*** Opening Supplied material ***
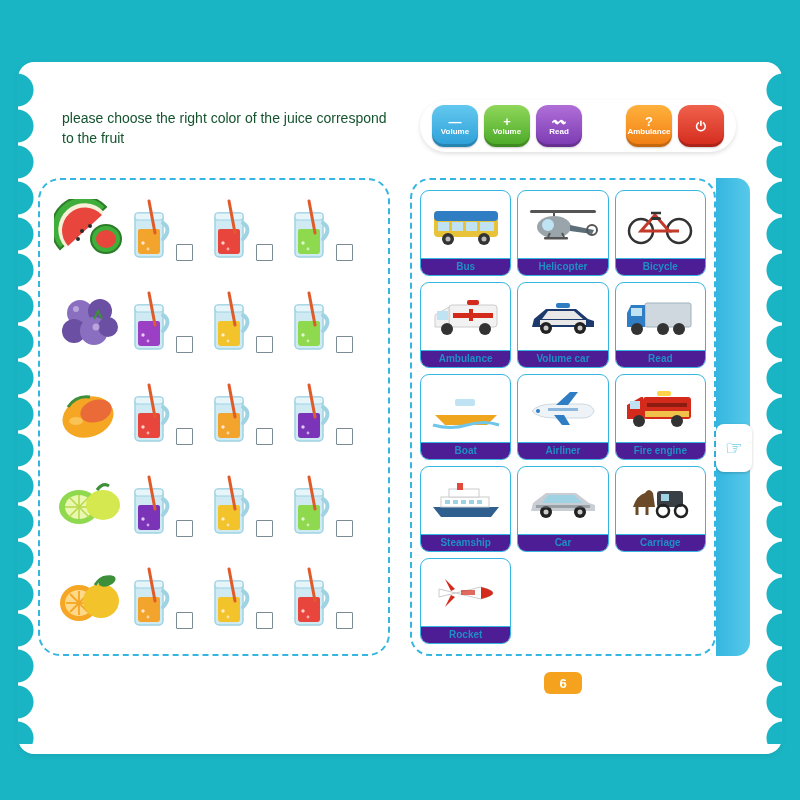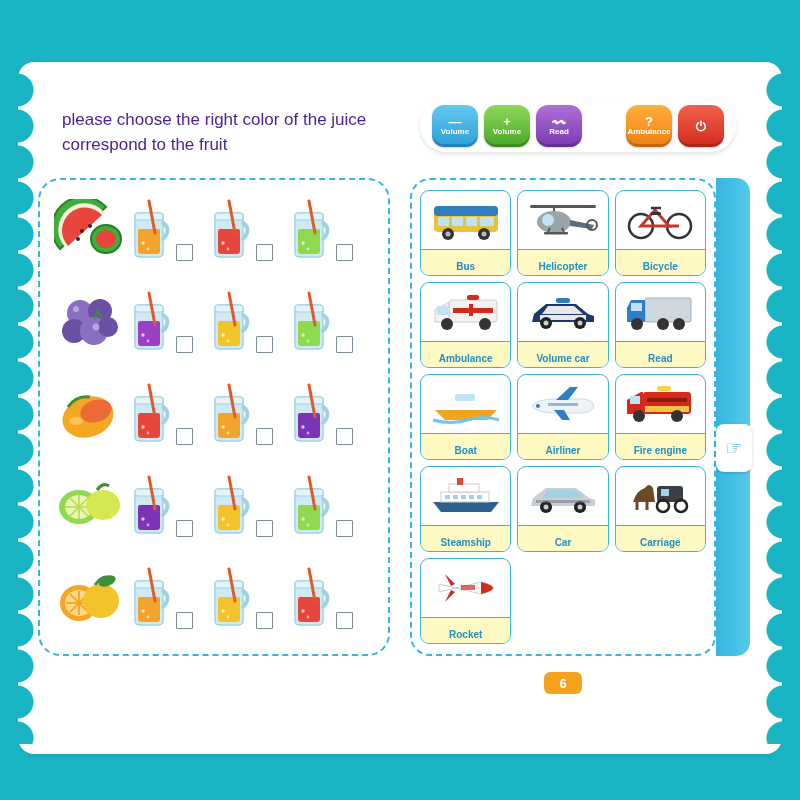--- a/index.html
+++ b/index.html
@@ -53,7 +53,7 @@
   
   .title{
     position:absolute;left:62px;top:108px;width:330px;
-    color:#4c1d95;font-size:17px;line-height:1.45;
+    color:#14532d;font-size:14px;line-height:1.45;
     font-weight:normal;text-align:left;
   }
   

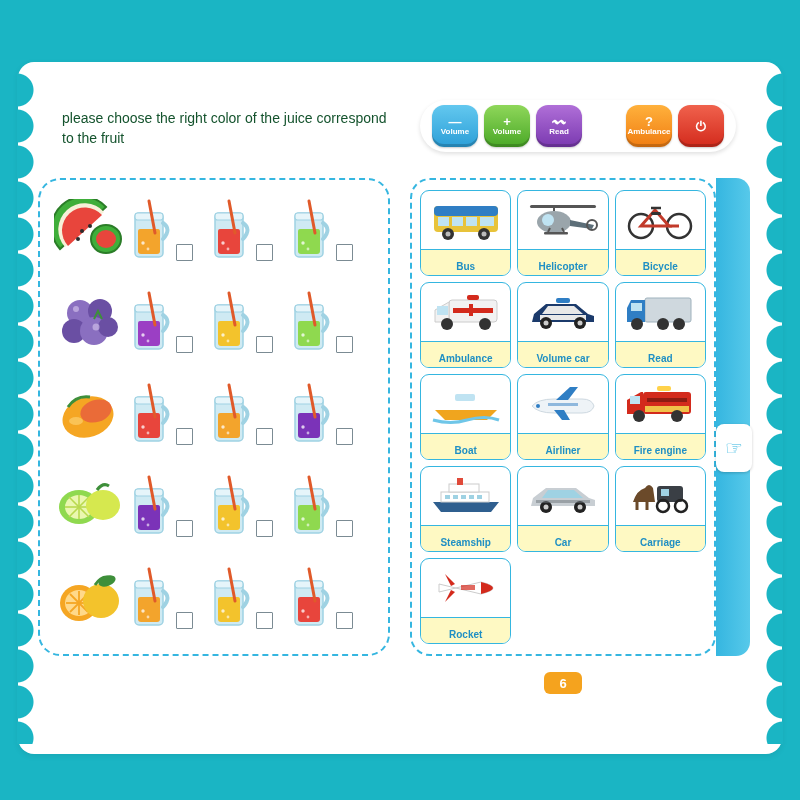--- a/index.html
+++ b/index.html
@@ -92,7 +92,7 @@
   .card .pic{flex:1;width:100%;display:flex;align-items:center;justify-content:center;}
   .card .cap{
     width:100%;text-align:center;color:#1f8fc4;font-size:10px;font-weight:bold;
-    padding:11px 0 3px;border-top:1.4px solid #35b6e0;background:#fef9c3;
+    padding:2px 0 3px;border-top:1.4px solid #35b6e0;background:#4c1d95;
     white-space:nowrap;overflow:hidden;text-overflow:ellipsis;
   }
*** Closing Supplied material ***
• **What is required**
Go through the entries and filter for lines holding the word "weight"; copy each match.

• **Answer area**
     font-weight:normal;text-align:left;
     width:100%;text-align:center;color:#1f8fc4;font-size:10px;font-weight:bold;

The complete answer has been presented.